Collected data
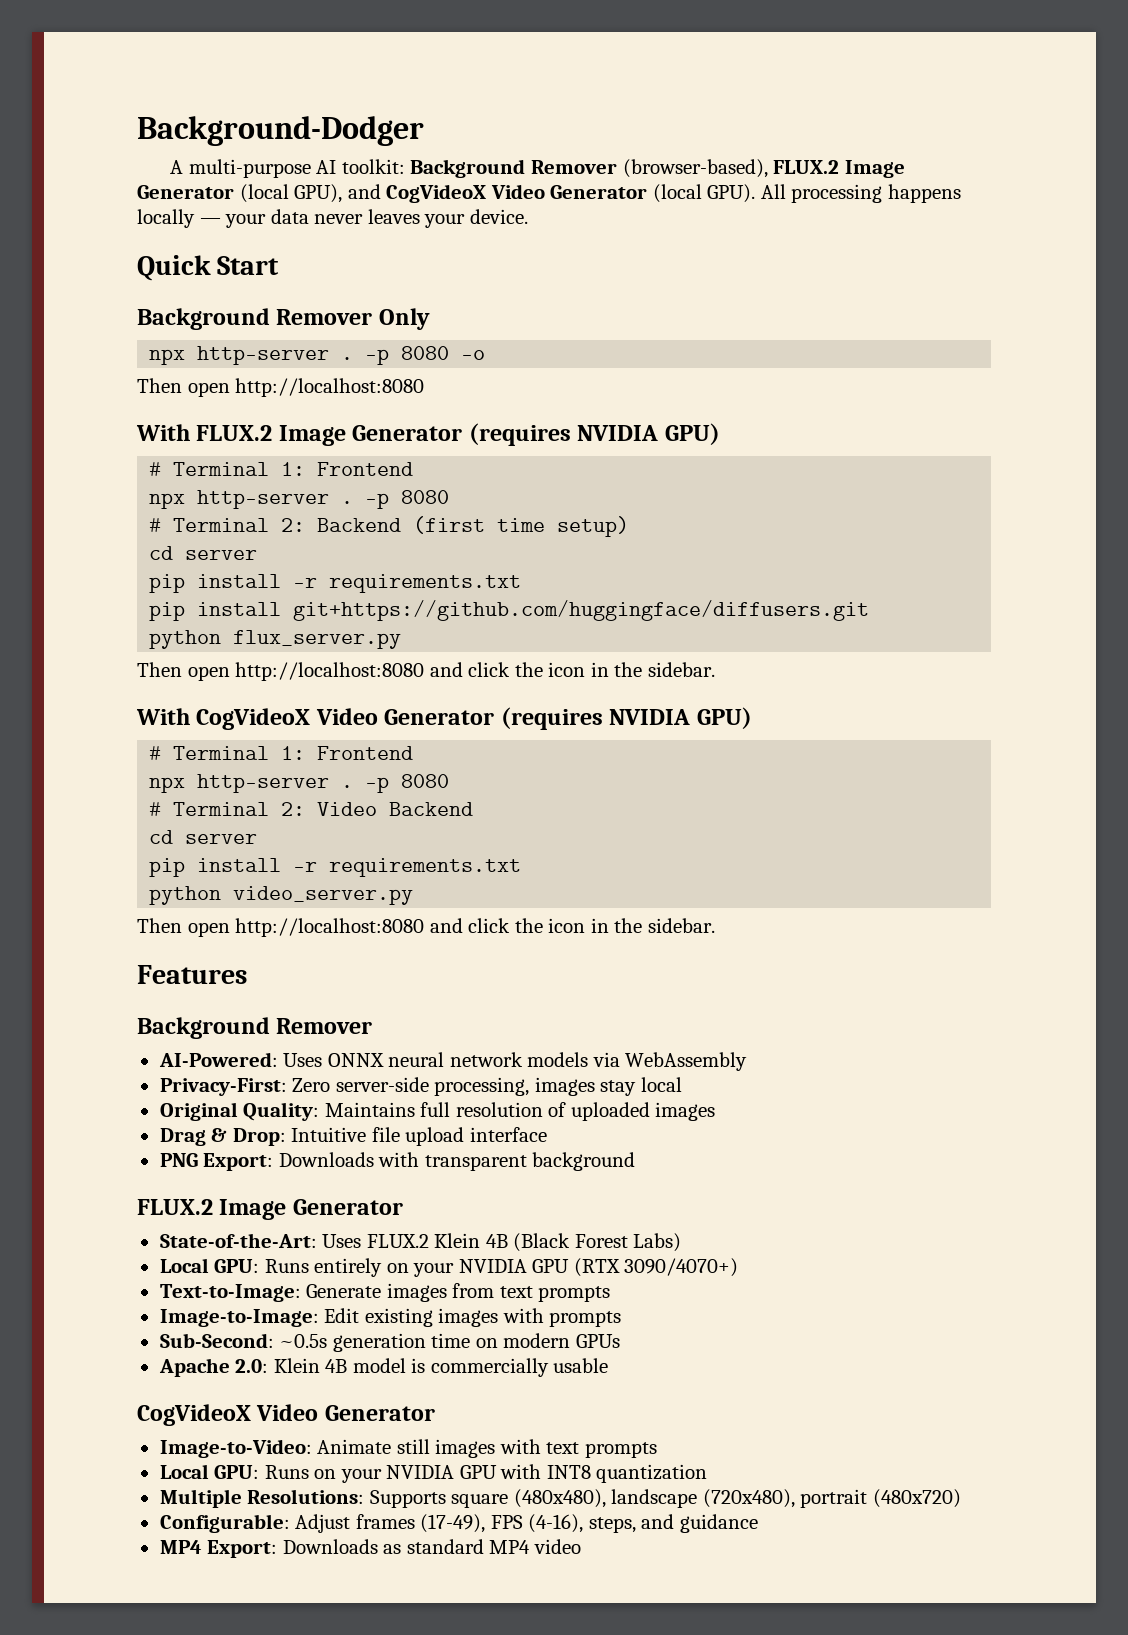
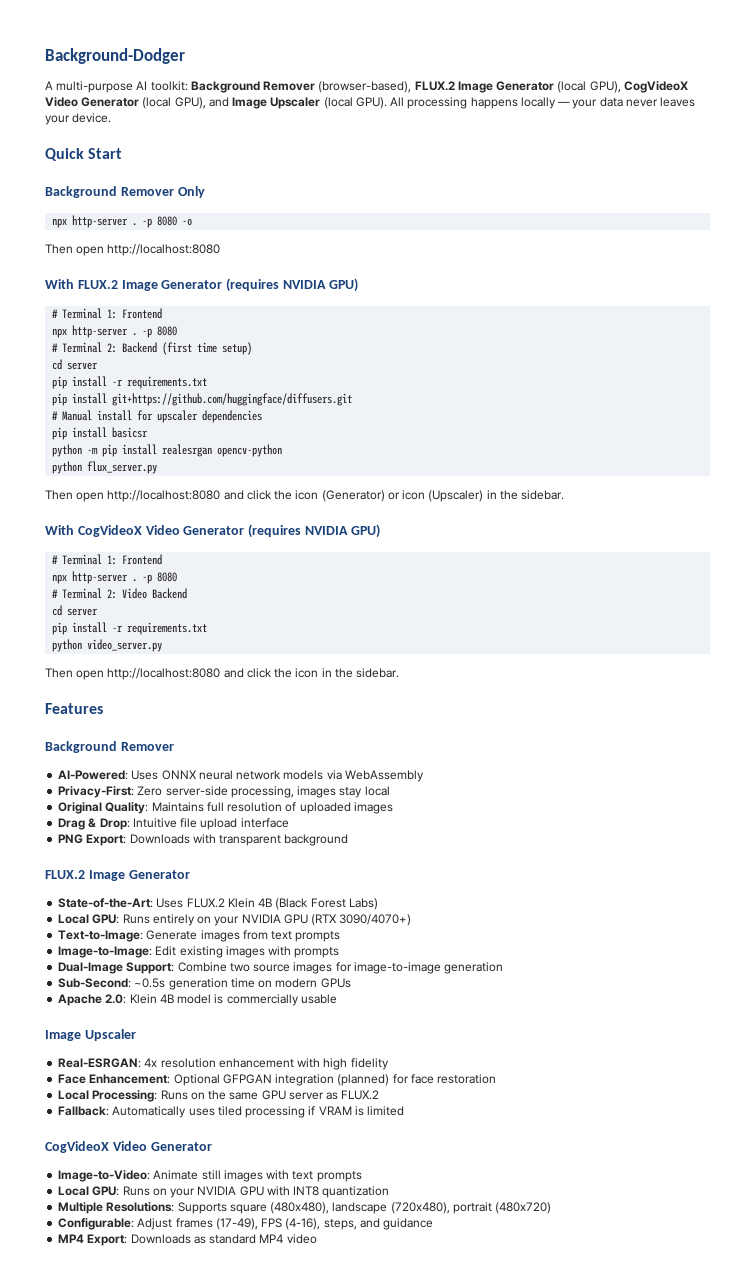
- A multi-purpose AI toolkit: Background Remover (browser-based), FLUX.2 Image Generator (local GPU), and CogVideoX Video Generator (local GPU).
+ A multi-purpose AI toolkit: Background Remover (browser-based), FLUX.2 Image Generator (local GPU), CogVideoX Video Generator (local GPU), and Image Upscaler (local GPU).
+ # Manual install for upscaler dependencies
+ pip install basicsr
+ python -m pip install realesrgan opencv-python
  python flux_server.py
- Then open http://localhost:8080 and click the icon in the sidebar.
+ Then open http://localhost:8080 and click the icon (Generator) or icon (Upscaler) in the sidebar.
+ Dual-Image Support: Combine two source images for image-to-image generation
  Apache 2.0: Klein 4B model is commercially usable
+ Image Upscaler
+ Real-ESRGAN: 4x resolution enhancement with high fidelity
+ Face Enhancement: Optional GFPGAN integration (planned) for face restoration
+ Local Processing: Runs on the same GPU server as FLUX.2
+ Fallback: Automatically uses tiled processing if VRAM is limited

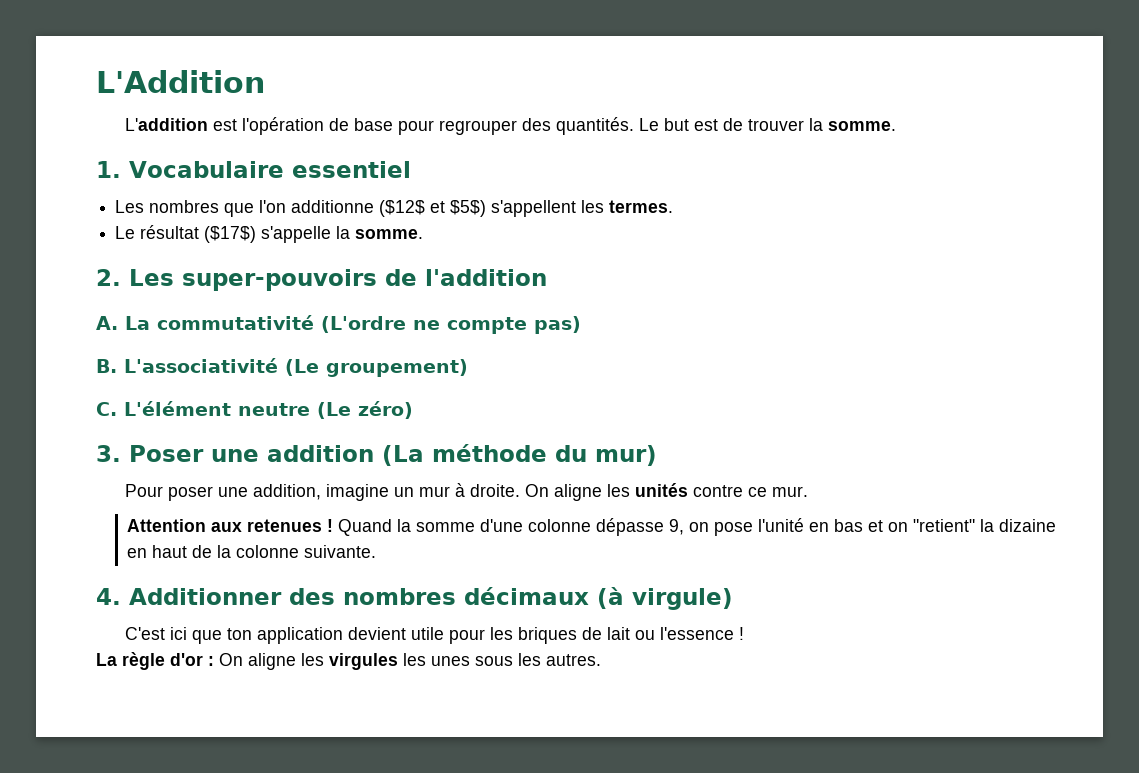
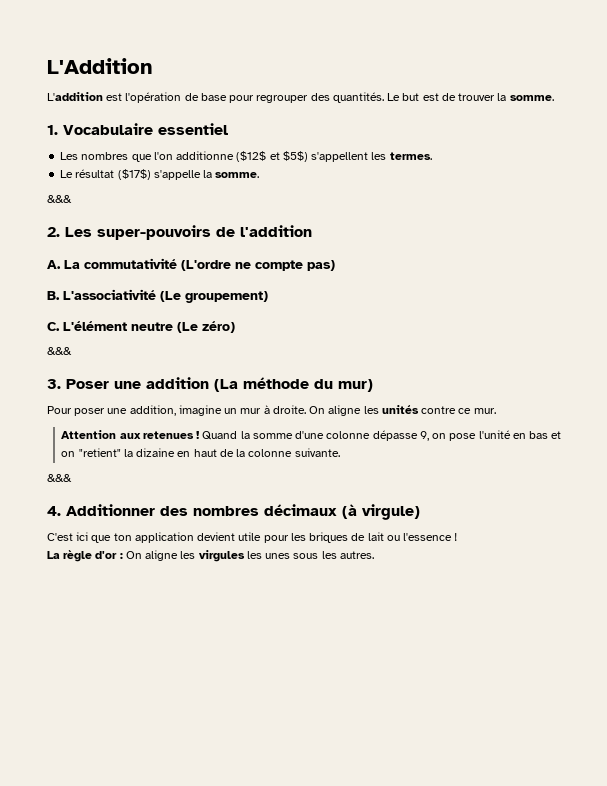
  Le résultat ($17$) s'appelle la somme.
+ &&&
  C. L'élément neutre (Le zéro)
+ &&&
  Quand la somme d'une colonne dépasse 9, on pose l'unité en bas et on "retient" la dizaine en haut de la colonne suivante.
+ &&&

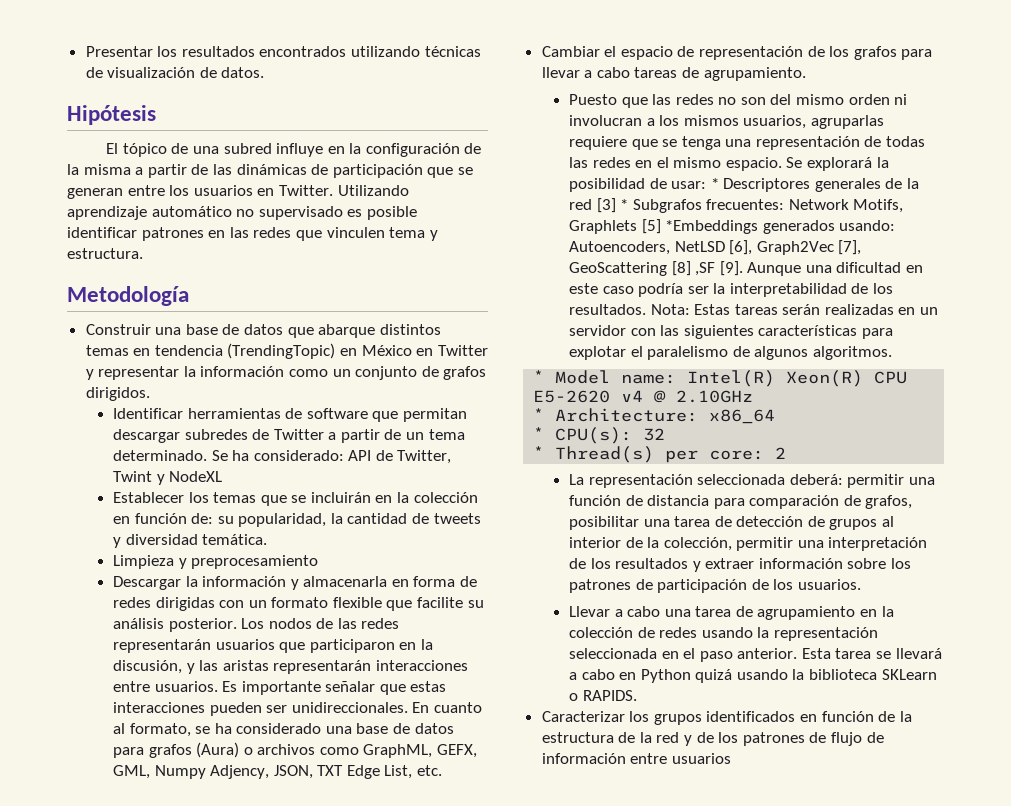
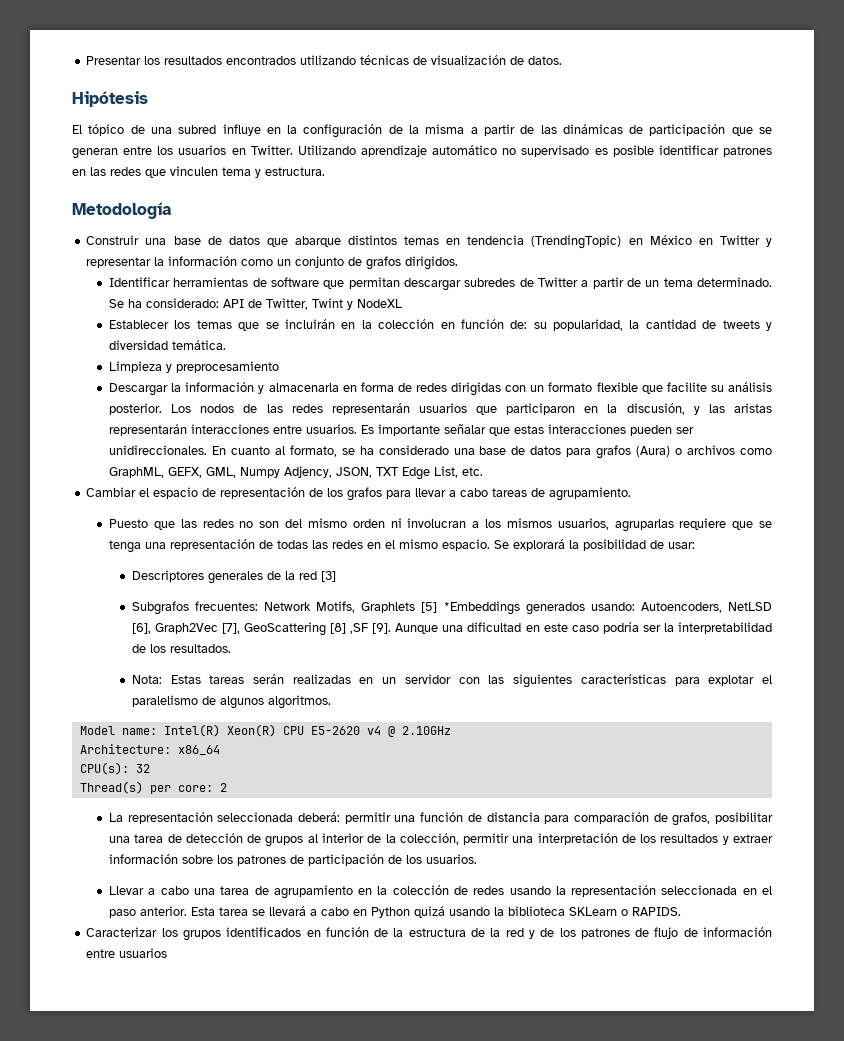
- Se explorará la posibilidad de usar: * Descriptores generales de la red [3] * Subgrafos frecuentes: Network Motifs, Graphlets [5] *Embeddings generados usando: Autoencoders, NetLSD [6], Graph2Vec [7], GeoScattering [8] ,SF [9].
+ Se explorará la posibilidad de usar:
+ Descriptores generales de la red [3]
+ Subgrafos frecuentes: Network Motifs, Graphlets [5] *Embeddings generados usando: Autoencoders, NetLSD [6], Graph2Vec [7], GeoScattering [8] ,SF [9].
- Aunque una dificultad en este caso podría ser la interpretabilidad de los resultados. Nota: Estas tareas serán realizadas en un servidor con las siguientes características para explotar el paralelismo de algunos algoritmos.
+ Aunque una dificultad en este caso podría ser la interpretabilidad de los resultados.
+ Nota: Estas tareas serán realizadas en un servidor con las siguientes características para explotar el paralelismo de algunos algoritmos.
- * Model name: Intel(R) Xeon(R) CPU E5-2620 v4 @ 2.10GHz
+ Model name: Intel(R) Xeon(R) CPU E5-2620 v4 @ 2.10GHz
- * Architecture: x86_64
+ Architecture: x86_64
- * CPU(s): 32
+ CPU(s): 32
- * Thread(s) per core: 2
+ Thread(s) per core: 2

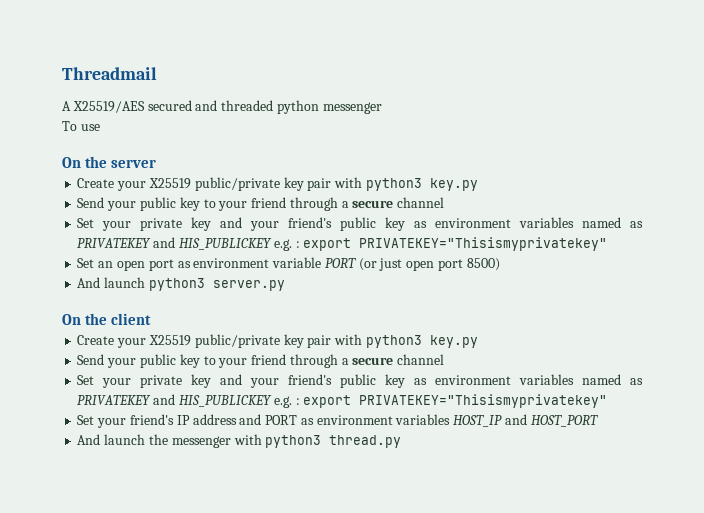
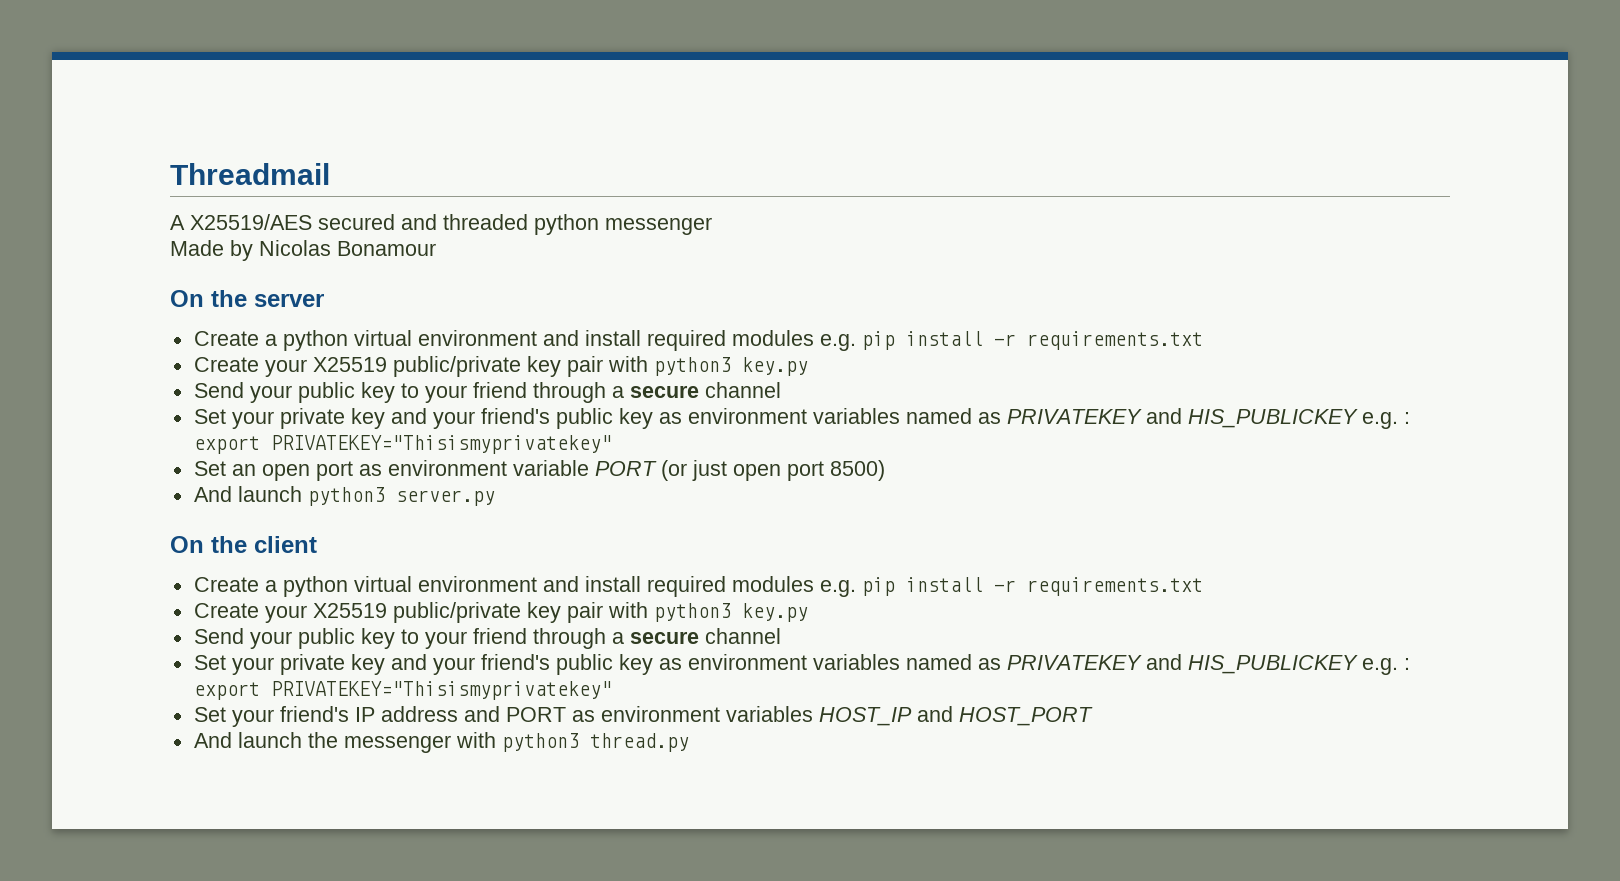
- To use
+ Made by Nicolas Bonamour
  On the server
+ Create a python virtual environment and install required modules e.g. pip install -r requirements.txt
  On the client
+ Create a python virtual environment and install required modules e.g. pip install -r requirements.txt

### What is required
Please reproduce the entries from above exactly; images are not part of the copy.

### Solution for this exercise
- A multi-purpose AI toolkit: Background Remover (browser-based), FLUX.2 Image Generator (local GPU), and CogVideoX Video Generator (local GPU).
+ A multi-purpose AI toolkit: Background Remover (browser-based), FLUX.2 Image Generator (local GPU), CogVideoX Video Generator (local GPU), and Image Upscaler (local GPU).
+ # Manual install for upscaler dependencies
+ pip install basicsr
+ python -m pip install realesrgan opencv-python
  python flux_server.py
- Then open http://localhost:8080 and click the icon in the sidebar.
+ Then open http://localhost:8080 and click the icon (Generator) or icon (Upscaler) in the sidebar.
+ Dual-Image Support: Combine two source images for image-to-image generation
  Apache 2.0: Klein 4B model is commercially usable
+ Image Upscaler
+ Real-ESRGAN: 4x resolution enhancement with high fidelity
+ Face Enhancement: Optional GFPGAN integration (planned) for face restoration
+ Local Processing: Runs on the same GPU server as FLUX.2
+ Fallback: Automatically uses tiled processing if VRAM is limited

  Le résultat ($17$) s'appelle la somme.
+ &&&
  C. L'élément neutre (Le zéro)
+ &&&
  Quand la somme d'une colonne dépasse 9, on pose l'unité en bas et on "retient" la dizaine en haut de la colonne suivante.
+ &&&

- Se explorará la posibilidad de usar: * Descriptores generales de la red [3] * Subgrafos frecuentes: Network Motifs, Graphlets [5] *Embeddings generados usando: Autoencoders, NetLSD [6], Graph2Vec [7], GeoScattering [8] ,SF [9].
+ Se explorará la posibilidad de usar:
+ Descriptores generales de la red [3]
+ Subgrafos frecuentes: Network Motifs, Graphlets [5] *Embeddings generados usando: Autoencoders, NetLSD [6], Graph2Vec [7], GeoScattering [8] ,SF [9].
- Aunque una dificultad en este caso podría ser la interpretabilidad de los resultados. Nota: Estas tareas serán realizadas en un servidor con las siguientes características para explotar el paralelismo de algunos algoritmos.
+ Aunque una dificultad en este caso podría ser la interpretabilidad de los resultados.
+ Nota: Estas tareas serán realizadas en un servidor con las siguientes características para explotar el paralelismo de algunos algoritmos.
- * Model name: Intel(R) Xeon(R) CPU E5-2620 v4 @ 2.10GHz
+ Model name: Intel(R) Xeon(R) CPU E5-2620 v4 @ 2.10GHz
- * Architecture: x86_64
+ Architecture: x86_64
- * CPU(s): 32
+ CPU(s): 32
- * Thread(s) per core: 2
+ Thread(s) per core: 2

- To use
+ Made by Nicolas Bonamour
  On the server
+ Create a python virtual environment and install required modules e.g. pip install -r requirements.txt
  On the client
+ Create a python virtual environment and install required modules e.g. pip install -r requirements.txt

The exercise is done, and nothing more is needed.